Partidos no mundo, renovações e o PSOL



Por Jorge Antunes *



Um fenômeno interessante tem sido verificado em várias partes do mundo político. Jovens lideranças abandonam partidos e agrupamentos políticos tradicionais em que militavam, para criarem seus próprios partidos.

Em Portugal está se formando o “Iniciativa Liberal”. Na Espanha surgiu o “Podemos”. Na França foram criados o “Em Marcha” e o “França Insubmissa”. Na África do Sul a novidade é o “Lutadores da Liberdade Econômica”. Na Alemanha foi criado um novo partido nazista: o “Die Rechte”, liderado pelo neofascista Christian Worch. Na Colômbia surge o “Força Alternativa Revolucionária do Comum”(FARC). Na Argentina a ex-presidenta Cristina Kirchner organiza a criação de novo partido: o “Unidade Cidadã”. O “Movimento Cinco Estrelas”, criado em 2009, na Itália, pelo humorista Beppe Grillo, já elegeu quatro prefeitos e conquistou 26% das cadeiras na câmara dos deputados e 24% das cadeiras no senado.
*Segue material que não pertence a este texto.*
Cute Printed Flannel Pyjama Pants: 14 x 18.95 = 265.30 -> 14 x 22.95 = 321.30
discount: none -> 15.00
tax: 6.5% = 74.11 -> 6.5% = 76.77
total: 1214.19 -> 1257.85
No Brasil, é a direita que tem se destacado, criando partidos novos. Um deles é o “Novo”. Seu fundador é o engenheiro João Dionísio Amoêdo que defende as teses da direita, incluindo o liberalismo econômico. O TSE deferiu o registro do partido em 2015. O “Novo” defende o fim das cotas nas universidades e a flexibilização para o porte de armas.

Outro partido novo, também de direita, deverá já estar deferido pelo TSE em outubro: o “Partido da Igualdade”. Liderado pelo goiano Claudio Martins de Lisboa, esse partido combate a legalização do aborto e as drogas.
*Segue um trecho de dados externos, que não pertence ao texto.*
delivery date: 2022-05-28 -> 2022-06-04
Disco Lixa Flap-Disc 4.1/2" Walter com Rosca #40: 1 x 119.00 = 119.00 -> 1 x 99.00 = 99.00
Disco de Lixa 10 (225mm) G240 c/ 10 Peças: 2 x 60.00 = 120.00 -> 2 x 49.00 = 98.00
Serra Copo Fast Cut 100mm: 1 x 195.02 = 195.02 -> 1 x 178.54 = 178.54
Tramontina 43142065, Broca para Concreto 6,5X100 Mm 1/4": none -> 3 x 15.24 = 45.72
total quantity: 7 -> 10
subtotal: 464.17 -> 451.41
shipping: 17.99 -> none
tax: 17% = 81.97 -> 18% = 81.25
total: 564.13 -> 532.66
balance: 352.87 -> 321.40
Mais de 50 outros partidos estão em formação, aguardando julgamento do TSE. Alguns deles: Partido Liberal (PL), Partido Muda Brasil (PMB), Nova Ordem Social (NOS) e Unidade Popular pelo Socialismo.

O desgaste dos partidos políticos está dando lugar à esperteza das velhas raposas, para ludibriar o eleitorado com a mera e simples mudança de nomes das agremiações. O PTdoB mudou o nome para “Avante”, o PTN agora se chama “Podemos”, o PSDC virou “Democracia Cristã” e o PMDB, agora, é MDB.

Podemos

Em 2014 foi criado, na Espanha, um novo partido de esquerda: o “Podemos”. Sua origem foi um manifesto, intitulado “Mover ficha: convertir la indignación en cambio político”, que foi publicado nas redes sociais num final de semana de janeiro de 2014. O manifesto trazia cerca de 30 signatários, entre os quais estavam personalidades da área cultural, escritores, filósofos e professores universitários.
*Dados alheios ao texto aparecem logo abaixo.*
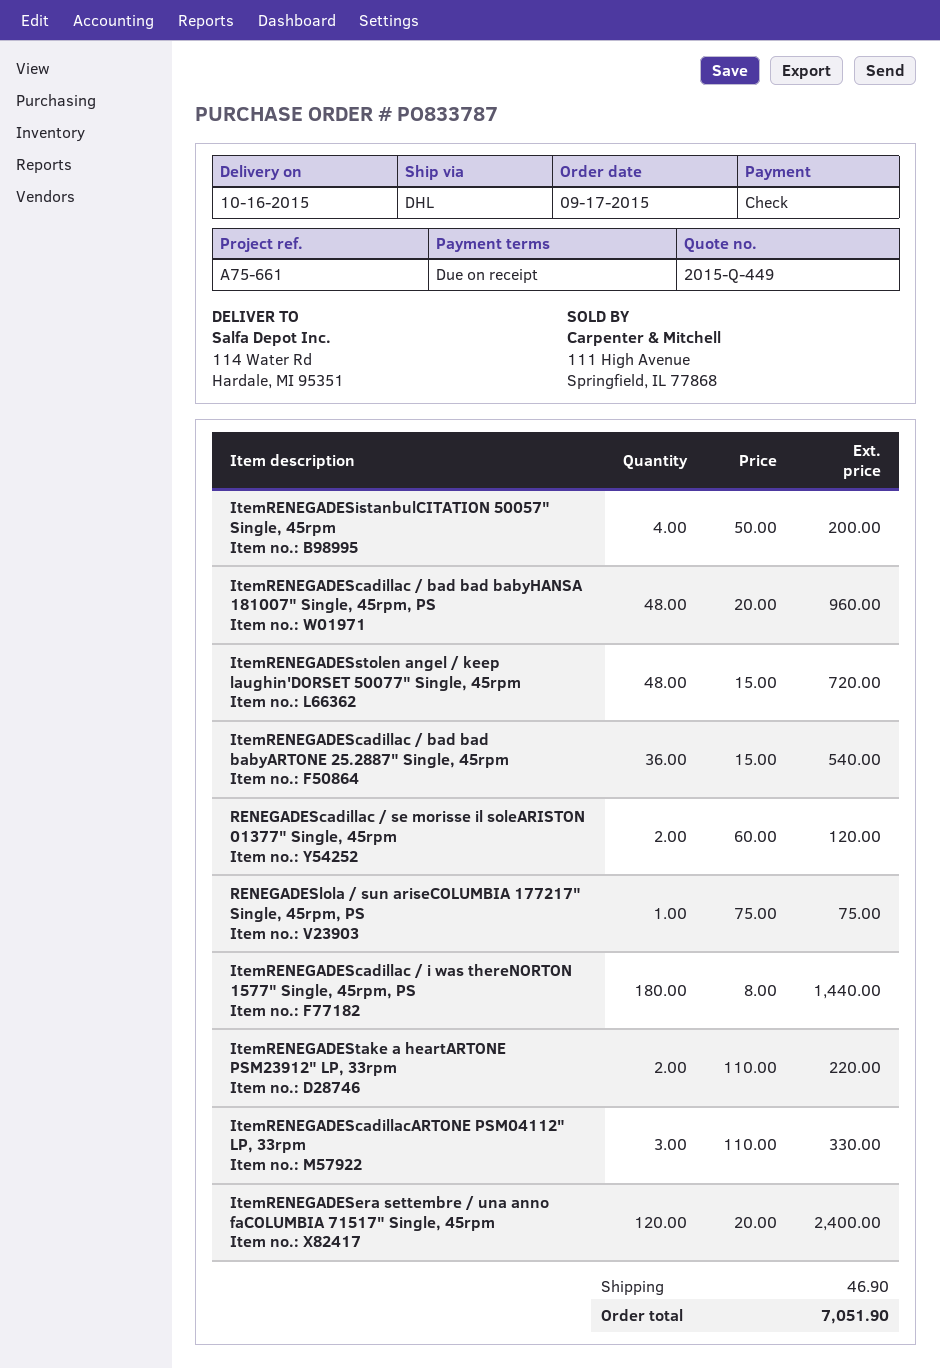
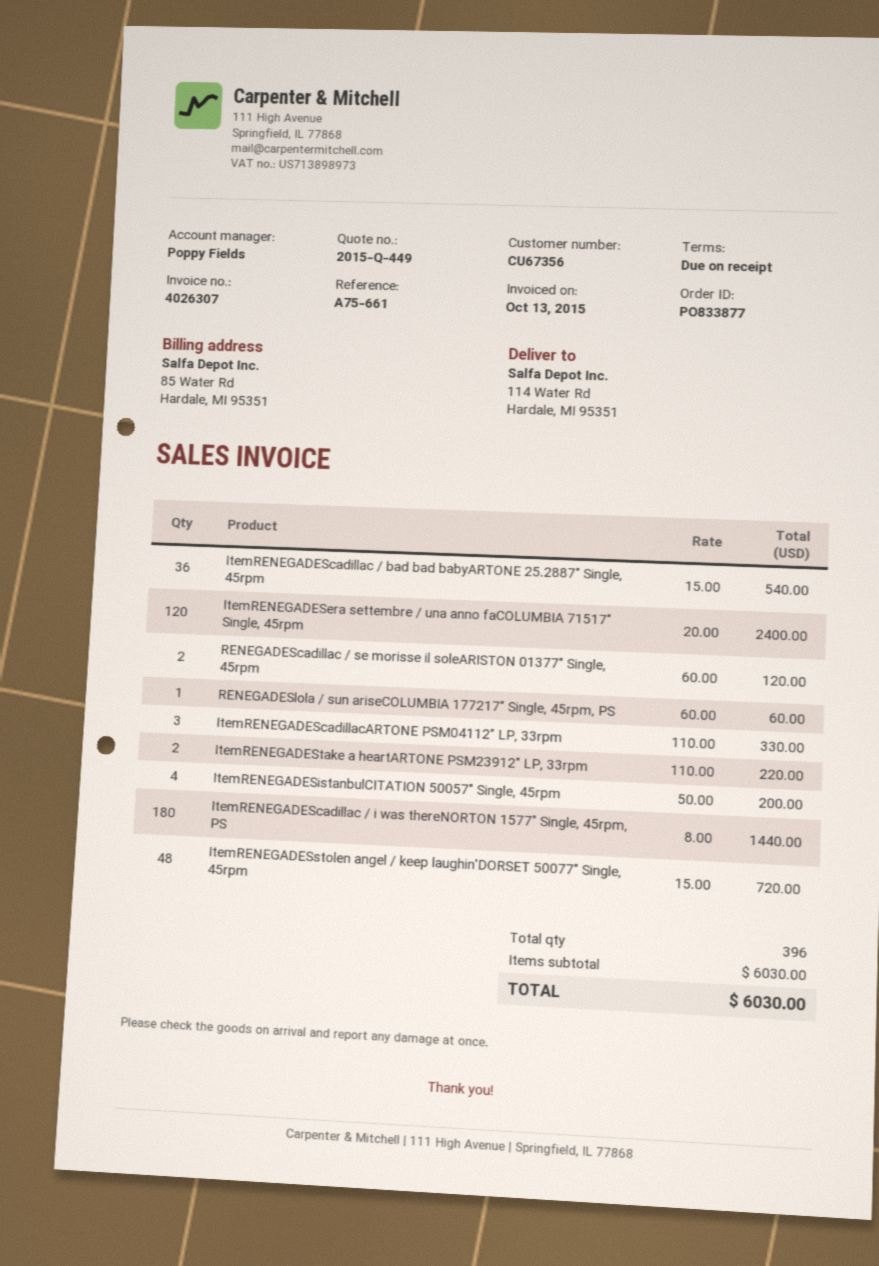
order number: PO833787 -> PO833877
ItemRENEGADEScadillac / bad bad babyHANSA 181007" Single, 45rpm, PS: 48 x 20.00 = 960.00 -> none
RENEGADESlola / sun ariseCOLUMBIA 177217" Single, 45rpm, PS: 1 x 75.00 = 75.00 -> 1 x 60.00 = 60.00
shipping: 46.90 -> none
total: 7051.90 -> 6030.00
O manifesto clamava a necessidade de se construir uma candidatura que concorresse às eleições europeias de maio de 2014, para se opor às políticas da União Europeia voltadas à crise econômica. O novo partido conquistou rapidamente milhares de seguidores e apoiadores. Foi indicado, como candidato, o analista político Pablo Iglesias, professor da Universidade Complutense de Madrid.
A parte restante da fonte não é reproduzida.